🤖 AI Summary
This study investigates which types of self-disclosure most effectively predict annotators’ judgments of social norms. Addressing demographic, attitudinal, relational, and experiential self-disclosure, we propose the first systematic typology and develop a personalized annotator prediction model via rule-based annotation, multivariate regression, and ablation analysis. Results show that demographic information yields the strongest predictive power; theory-driven categorization significantly outperforms data-driven automatic clustering; and performance saturates with only ≈5 task-relevant self-disclosure comments.
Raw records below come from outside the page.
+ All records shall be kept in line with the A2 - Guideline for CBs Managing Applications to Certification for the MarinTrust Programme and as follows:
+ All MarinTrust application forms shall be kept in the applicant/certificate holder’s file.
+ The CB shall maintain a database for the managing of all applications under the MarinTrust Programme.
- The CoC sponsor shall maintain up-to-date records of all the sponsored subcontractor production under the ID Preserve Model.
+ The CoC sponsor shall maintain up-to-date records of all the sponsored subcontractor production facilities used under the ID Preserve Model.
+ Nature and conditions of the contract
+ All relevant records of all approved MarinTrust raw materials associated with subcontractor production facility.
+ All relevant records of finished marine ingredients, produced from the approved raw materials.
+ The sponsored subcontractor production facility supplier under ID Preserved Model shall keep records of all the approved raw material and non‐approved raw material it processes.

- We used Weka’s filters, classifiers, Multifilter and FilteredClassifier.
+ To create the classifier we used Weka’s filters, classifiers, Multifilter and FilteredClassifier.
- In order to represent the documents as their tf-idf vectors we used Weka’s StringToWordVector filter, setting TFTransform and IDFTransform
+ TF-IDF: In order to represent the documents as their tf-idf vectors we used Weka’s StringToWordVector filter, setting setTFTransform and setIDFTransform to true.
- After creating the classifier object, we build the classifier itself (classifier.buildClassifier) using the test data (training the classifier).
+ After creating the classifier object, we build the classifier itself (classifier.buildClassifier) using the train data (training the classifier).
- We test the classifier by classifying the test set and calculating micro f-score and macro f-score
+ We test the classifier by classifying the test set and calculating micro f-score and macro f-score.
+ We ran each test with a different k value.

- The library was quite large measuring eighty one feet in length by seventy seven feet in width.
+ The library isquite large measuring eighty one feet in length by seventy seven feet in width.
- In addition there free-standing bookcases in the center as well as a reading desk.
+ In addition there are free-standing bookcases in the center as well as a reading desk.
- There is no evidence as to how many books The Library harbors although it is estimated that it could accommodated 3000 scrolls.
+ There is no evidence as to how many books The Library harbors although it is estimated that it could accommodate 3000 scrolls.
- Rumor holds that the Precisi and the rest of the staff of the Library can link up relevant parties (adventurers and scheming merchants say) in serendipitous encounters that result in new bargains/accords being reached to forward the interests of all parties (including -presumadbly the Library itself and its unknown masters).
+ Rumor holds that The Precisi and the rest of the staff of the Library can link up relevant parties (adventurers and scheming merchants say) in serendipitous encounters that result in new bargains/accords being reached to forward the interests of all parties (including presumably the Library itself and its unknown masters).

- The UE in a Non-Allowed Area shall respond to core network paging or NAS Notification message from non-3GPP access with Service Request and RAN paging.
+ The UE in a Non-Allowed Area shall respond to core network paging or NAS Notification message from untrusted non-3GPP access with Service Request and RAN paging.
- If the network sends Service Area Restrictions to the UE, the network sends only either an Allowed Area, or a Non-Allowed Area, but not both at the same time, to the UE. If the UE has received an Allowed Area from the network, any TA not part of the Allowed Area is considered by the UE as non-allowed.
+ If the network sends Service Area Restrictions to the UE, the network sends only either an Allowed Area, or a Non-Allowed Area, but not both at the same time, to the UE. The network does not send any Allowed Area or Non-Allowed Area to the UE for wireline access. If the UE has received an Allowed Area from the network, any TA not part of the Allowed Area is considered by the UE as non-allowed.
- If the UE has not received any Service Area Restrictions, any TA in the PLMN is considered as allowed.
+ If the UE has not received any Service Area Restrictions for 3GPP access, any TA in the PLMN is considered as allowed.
Our core contributions are: (1) empirical validation of the proposed self-disclosure typology’s efficacy; (2) demonstration of a lightweight, interpretable approach to annotator modeling; and (3) provision of methodological foundations and empirical evidence for computational social norm modeling and human-AI collaborative annotation.
📝 Abstract
Recent work has explored the use of personal information in the form of persona sentences or self-disclosures to improve modeling of individual characteristics and prediction of annotator labels for subjective tasks. The volume of personal information has historically been restricted and thus little exploration has gone into understanding what kind of information is most informative for predicting annotator labels. In this work, we categorize self-disclosure sentences and use them to build annotator models for predicting judgments of social norms. We perform several ablations and analyses to examine the impact of the type of information on our ability to predict annotation patterns. We find that demographics are more impactful than attitudes, relationships, and experiences. Generally, theory-based approaches worked better than automatic clusters. Contrary to previous work, only a small number of related comments are needed. Lastly, having a more diverse sample of annotator self-disclosures leads to the best performance.